Work required
Return only those lines of the listing that hold the word "justify".

== Task inputs ==

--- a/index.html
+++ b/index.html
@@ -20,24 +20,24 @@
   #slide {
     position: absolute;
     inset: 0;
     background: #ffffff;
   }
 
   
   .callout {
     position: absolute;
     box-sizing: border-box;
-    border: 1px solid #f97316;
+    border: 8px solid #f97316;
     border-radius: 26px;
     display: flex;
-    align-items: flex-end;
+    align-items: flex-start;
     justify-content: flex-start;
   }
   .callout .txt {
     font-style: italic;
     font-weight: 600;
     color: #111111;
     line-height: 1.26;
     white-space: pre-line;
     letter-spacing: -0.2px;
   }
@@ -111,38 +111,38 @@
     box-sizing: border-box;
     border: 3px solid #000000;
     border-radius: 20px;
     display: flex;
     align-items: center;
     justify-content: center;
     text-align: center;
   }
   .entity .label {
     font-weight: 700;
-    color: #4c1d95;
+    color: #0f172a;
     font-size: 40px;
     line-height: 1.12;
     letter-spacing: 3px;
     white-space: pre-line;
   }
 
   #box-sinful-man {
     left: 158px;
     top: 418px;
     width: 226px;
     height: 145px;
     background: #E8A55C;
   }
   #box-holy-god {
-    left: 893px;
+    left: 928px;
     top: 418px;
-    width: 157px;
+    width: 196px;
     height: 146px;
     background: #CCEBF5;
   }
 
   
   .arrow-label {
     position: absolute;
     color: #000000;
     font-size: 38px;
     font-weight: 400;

===
== Task inputs ==

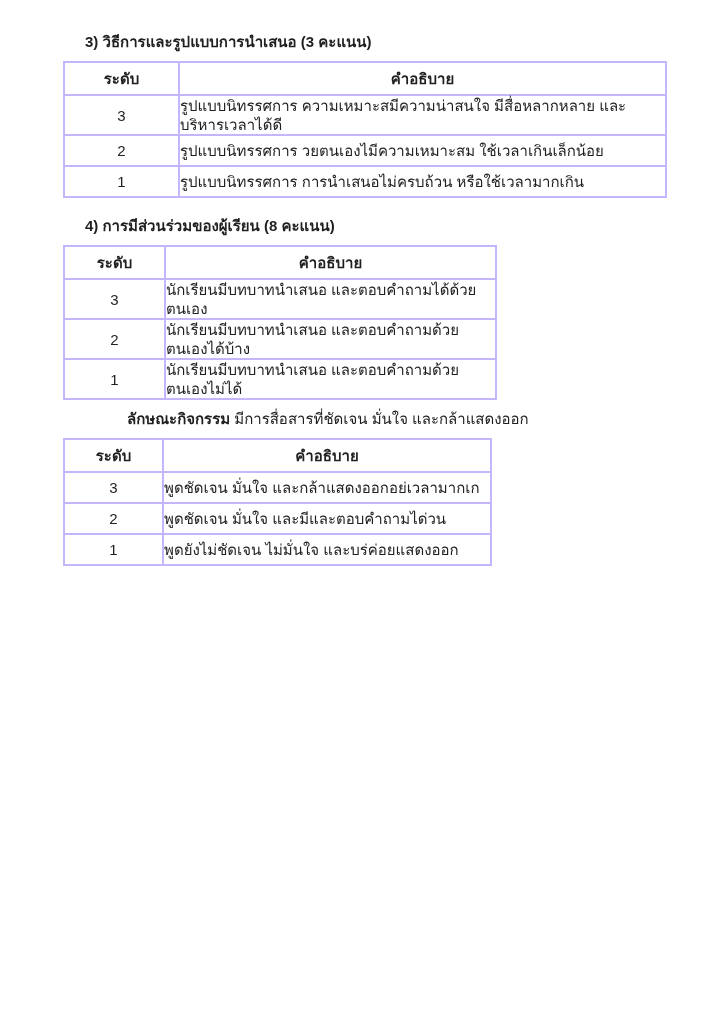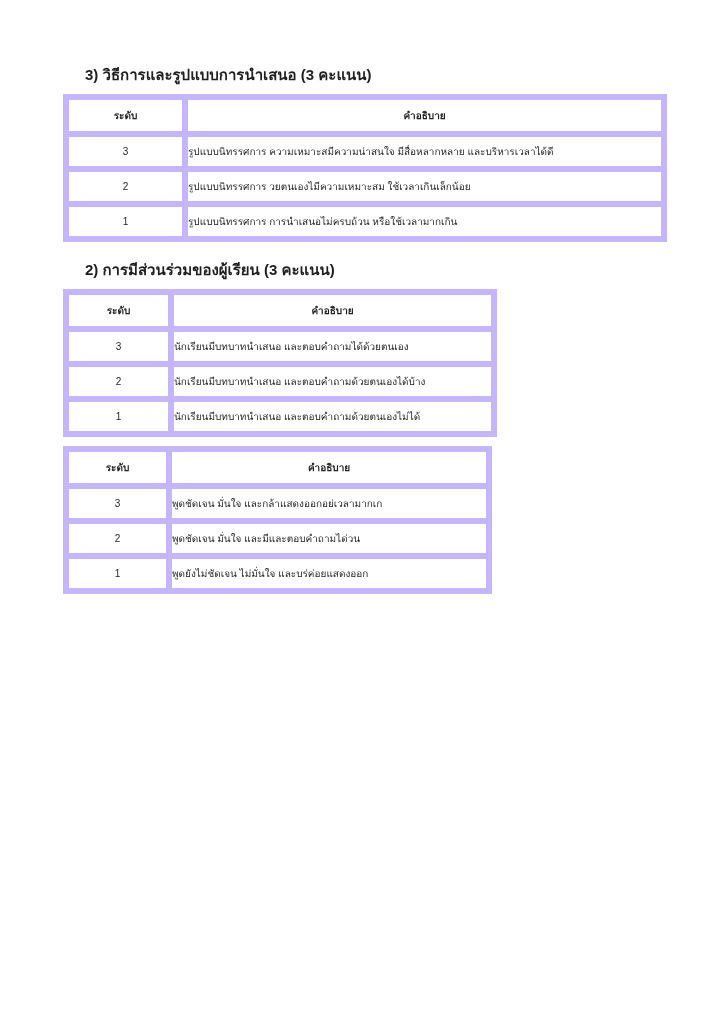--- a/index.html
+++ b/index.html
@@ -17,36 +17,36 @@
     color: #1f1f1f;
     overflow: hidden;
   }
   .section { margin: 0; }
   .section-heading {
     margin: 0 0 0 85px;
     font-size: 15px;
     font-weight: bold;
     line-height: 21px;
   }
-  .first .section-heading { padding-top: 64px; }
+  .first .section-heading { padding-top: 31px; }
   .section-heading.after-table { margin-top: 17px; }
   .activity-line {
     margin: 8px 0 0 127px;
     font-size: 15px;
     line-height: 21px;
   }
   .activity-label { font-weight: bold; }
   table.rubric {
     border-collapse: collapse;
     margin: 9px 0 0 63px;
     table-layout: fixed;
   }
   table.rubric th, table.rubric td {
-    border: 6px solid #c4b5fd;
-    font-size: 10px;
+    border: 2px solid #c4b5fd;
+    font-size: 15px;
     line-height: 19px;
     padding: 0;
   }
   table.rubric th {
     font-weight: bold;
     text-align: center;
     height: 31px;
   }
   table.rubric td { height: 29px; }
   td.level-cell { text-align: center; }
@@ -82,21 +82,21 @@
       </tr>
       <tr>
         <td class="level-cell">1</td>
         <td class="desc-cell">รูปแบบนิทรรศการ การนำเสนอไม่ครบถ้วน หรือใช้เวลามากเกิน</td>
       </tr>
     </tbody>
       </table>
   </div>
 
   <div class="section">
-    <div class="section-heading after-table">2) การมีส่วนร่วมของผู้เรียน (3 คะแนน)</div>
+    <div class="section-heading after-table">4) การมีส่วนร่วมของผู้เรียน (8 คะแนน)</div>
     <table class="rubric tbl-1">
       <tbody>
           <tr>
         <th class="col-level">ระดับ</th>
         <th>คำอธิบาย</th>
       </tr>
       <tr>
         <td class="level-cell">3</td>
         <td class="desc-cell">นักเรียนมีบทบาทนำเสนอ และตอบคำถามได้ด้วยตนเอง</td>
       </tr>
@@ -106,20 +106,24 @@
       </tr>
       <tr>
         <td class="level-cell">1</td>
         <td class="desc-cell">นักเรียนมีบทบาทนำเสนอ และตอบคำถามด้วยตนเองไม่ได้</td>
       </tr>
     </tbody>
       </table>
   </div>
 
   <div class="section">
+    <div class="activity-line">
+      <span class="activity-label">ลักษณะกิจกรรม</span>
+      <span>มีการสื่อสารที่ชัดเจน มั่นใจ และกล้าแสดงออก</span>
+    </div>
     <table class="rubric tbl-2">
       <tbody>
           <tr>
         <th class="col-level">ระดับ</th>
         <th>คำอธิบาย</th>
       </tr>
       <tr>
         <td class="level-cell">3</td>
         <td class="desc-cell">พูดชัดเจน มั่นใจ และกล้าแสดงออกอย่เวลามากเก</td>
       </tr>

===

Written answer
     justify-content: flex-start;
     justify-content: center;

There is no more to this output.